Wherever "Site" appears in a line of the listing, that line should be returned.

**SUPPLIED ENTRIES**
-.-.-

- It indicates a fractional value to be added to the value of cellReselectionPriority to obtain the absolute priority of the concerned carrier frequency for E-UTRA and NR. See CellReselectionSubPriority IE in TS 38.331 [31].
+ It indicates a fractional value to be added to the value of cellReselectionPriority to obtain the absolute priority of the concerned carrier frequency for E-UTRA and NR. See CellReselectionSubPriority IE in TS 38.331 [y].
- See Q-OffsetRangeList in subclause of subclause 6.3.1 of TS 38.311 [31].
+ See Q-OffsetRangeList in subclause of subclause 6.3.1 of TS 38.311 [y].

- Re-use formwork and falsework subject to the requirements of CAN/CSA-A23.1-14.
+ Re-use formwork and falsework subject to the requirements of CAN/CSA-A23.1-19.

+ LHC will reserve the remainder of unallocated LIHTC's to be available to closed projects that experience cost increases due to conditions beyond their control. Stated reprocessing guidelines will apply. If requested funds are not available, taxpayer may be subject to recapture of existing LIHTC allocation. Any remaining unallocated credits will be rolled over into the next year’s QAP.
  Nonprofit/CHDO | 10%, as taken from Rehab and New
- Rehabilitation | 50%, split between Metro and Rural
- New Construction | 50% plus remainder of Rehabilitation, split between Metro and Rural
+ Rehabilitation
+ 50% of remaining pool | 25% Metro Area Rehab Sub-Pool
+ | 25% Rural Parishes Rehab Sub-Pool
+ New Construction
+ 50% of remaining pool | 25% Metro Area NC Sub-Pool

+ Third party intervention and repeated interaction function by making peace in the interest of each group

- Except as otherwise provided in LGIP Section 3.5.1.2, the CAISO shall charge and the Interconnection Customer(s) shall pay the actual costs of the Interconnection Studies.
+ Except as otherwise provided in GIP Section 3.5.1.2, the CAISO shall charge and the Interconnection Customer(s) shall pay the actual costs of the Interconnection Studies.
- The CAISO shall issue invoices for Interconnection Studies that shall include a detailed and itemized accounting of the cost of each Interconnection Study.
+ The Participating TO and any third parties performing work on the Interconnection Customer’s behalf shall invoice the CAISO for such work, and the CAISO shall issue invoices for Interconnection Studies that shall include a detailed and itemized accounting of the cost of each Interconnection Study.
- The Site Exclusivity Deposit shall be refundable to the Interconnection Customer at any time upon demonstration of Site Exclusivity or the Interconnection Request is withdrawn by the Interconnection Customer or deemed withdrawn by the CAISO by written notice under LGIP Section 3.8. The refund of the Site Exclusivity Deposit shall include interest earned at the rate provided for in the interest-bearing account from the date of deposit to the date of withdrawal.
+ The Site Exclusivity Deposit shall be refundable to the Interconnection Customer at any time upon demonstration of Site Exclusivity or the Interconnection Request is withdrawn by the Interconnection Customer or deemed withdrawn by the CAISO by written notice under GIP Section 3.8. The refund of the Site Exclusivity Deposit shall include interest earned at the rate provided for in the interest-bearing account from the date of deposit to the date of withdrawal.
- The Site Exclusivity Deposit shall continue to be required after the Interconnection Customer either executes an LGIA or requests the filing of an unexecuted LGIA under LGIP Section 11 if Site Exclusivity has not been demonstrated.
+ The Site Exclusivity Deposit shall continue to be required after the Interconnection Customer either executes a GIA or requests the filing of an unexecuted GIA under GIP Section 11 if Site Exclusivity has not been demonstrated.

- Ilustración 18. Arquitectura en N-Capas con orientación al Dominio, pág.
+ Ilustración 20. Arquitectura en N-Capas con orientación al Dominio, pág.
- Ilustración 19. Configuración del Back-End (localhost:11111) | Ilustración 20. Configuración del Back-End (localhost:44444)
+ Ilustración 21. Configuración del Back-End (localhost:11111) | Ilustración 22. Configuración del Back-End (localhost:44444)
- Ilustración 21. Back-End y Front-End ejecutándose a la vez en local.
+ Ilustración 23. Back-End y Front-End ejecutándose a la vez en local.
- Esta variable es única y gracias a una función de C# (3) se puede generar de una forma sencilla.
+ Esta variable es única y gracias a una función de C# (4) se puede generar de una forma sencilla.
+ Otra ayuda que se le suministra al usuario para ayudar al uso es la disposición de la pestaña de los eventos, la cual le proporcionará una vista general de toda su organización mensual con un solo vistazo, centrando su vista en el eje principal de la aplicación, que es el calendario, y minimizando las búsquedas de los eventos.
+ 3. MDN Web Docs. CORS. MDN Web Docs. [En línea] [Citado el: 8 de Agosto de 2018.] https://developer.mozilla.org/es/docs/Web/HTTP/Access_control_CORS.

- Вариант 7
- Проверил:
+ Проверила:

-.-.-

**TASK ANSWER**
- The Site Exclusivity Deposit shall be refundable to the Interconnection Customer at any time upon demonstration of Site Exclusivity or the Interconnection Request is withdrawn by the Interconnection Customer or deemed withdrawn by the CAISO by written notice under LGIP Section 3.8. The refund of the Site Exclusivity Deposit shall include interest earned at the rate provided for in the interest-bearing account from the date of deposit to the date of withdrawal.
+ The Site Exclusivity Deposit shall be refundable to the Interconnection Customer at any time upon demonstration of Site Exclusivity or the Interconnection Request is withdrawn by the Interconnection Customer or deemed withdrawn by the CAISO by written notice under GIP Section 3.8. The refund of the Site Exclusivity Deposit shall include interest earned at the rate provided for in the interest-bearing account from the date of deposit to the date of withdrawal.
- The Site Exclusivity Deposit shall continue to be required after the Interconnection Customer either executes an LGIA or requests the filing of an unexecuted LGIA under LGIP Section 11 if Site Exclusivity has not been demonstrated.
+ The Site Exclusivity Deposit shall continue to be required after the Interconnection Customer either executes a GIA or requests the filing of an unexecuted GIA under GIP Section 11 if Site Exclusivity has not been demonstrated.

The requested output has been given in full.